Monday, April 18, 2016

F7 GST B DEADLIFT REHAB MODIFICATIONS WEEK 3

Weight: 170 Slowly up cals to put on a little more muscle but keep fat about where it is. 


Note:Shoulder feeling much better. Still can't free hang, but ROM has improved a ton and these new strengthening exercises feel great. 

REHAB WORK

Ab Roller 2x21 (forward, diagonals = 1 rep)

Lunge lawn mowers 2 x 21 per side/10 lbs (forward, diagonal, and lateral =1 rep x 7) Arm held at a 90 from body to work shoulder in a more vulnerable angle. Dropped weight to 10

Set of 15 scapular push-ups between sets

DB Push-ups 2 x 21 (5 regular, 5 diagonal right forward/5 left forward, 3 archer over right/3 archer over left) feels good.  

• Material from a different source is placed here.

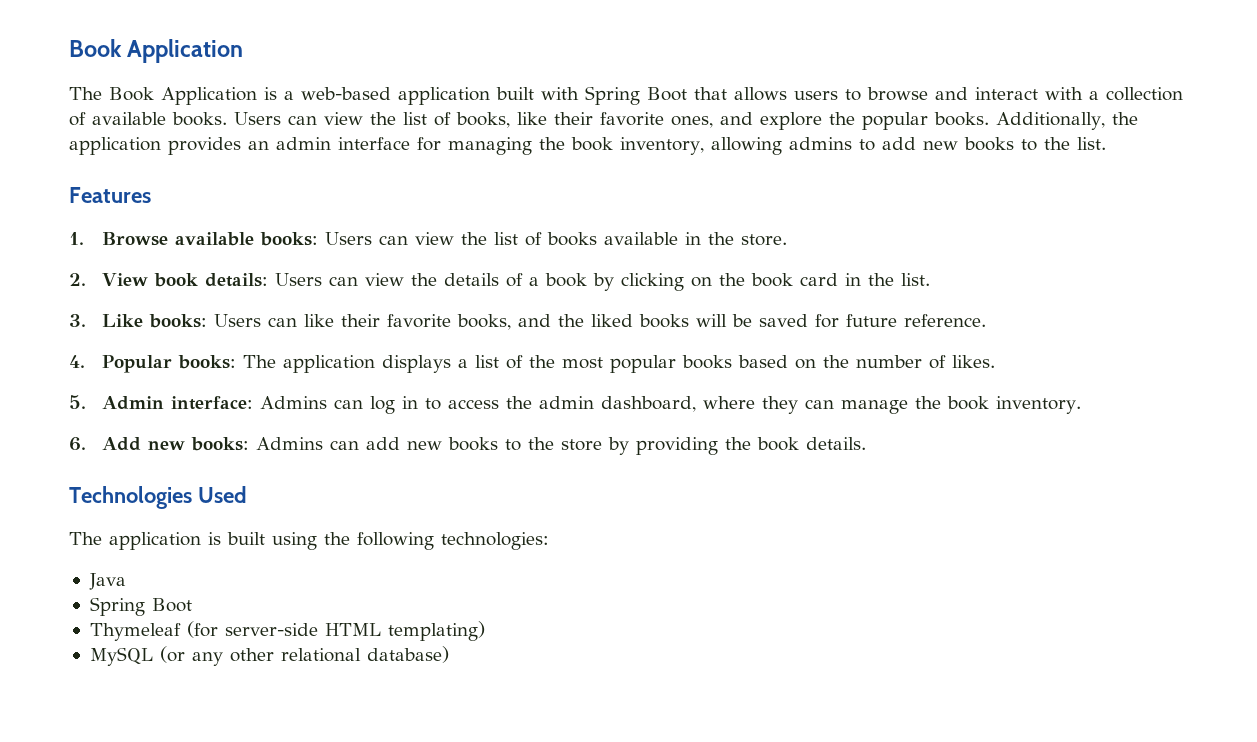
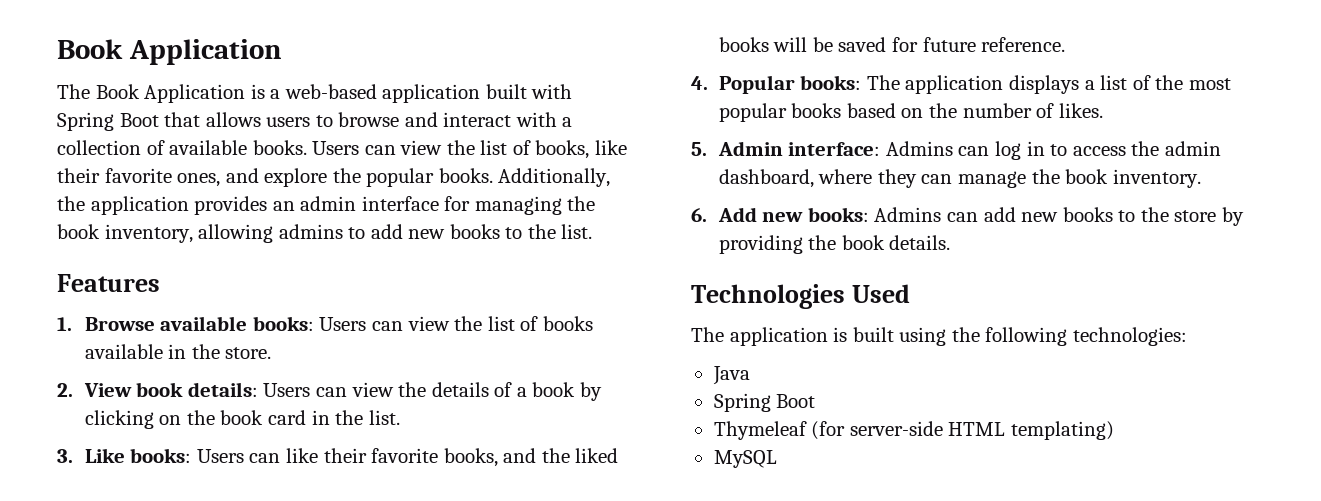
- MySQL (or any other relational database)
+ MySQL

Tricep DB Extension/Stretch/ 2 x 12/30 lb (very slow, focus on stretch at bottom of mvmt) tough last few. Keep elbows pointing high 

Lying DB Overhead Pulses 2x20/7.5 lbs (legs on bench, half foam roller under- very controlled)

SLS (Didn't do today)

SLS/SE5: 5rx5 (mastery) good warm up nowadays

Single Leg Squat

5r SLS/SE5-iM for each work set

Glute Ham Raises 

Fries hamstrings. Wow. Focus on minimizing arm assistance on both eccentric and concentric phase. Toughie!

90' Broad Jumps- 4 x 5r (2 mat square minimum-forward then left/forward then right)

5 hip articulations per leg between sets


Sumo Deadlift (all DL sets)

225 x 6

325 x 5 felt strong (did 355 @ 4 last time, but ease back up)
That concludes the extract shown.